═══ Information provided
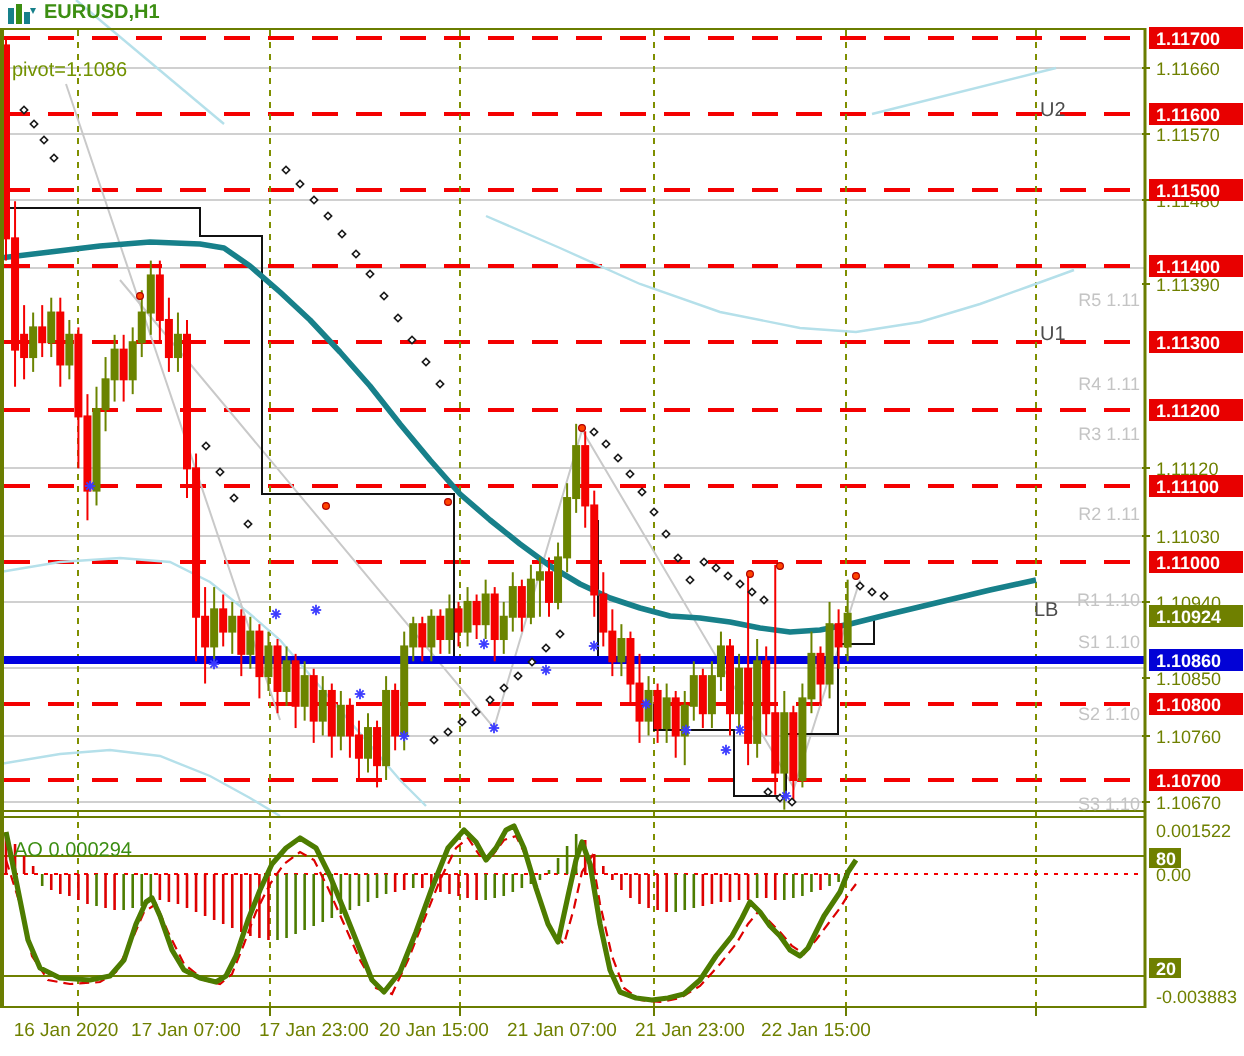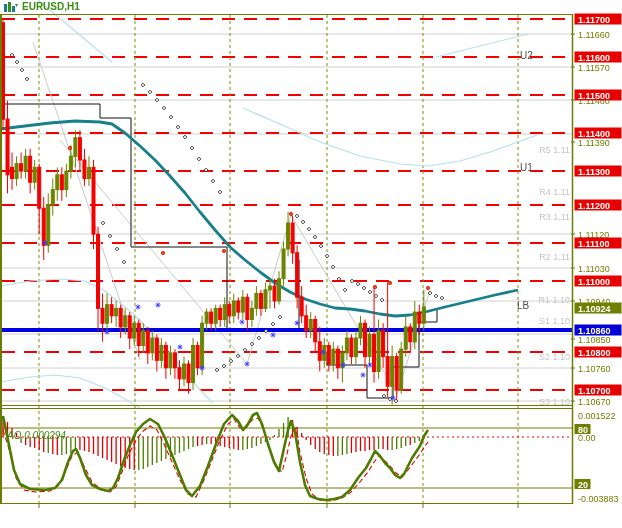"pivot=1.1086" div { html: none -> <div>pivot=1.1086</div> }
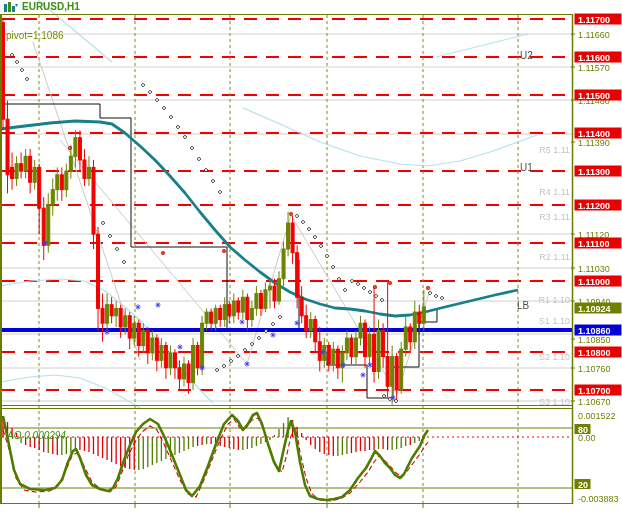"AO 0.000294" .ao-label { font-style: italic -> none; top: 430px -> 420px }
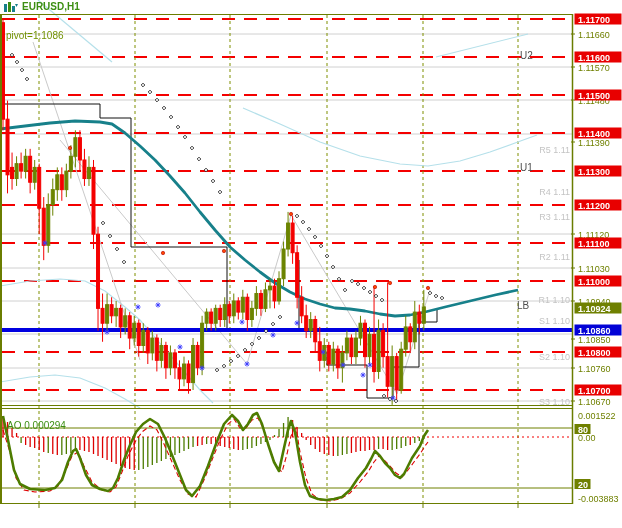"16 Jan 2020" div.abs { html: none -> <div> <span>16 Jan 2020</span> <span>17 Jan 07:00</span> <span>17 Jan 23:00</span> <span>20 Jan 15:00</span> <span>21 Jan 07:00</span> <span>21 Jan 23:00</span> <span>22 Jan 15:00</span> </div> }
══════
═══ Information provided
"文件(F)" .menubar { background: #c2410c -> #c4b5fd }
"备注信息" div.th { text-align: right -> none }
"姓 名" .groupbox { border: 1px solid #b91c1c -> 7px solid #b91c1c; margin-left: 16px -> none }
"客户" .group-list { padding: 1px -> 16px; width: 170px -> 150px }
══════
> _Work instruction_
Could you restate word for word the lines above from the one containing "border: 1px solid" through the one containing "padding: 1px ->", both included, and nothing else?

> _Answer to this problem_
"姓 名" .groupbox { border: 1px solid #b91c1c -> 7px solid #b91c1c; margin-left: 16px -> none }
"客户" .group-list { padding: 1px -> 16px; width: 170px -> 150px }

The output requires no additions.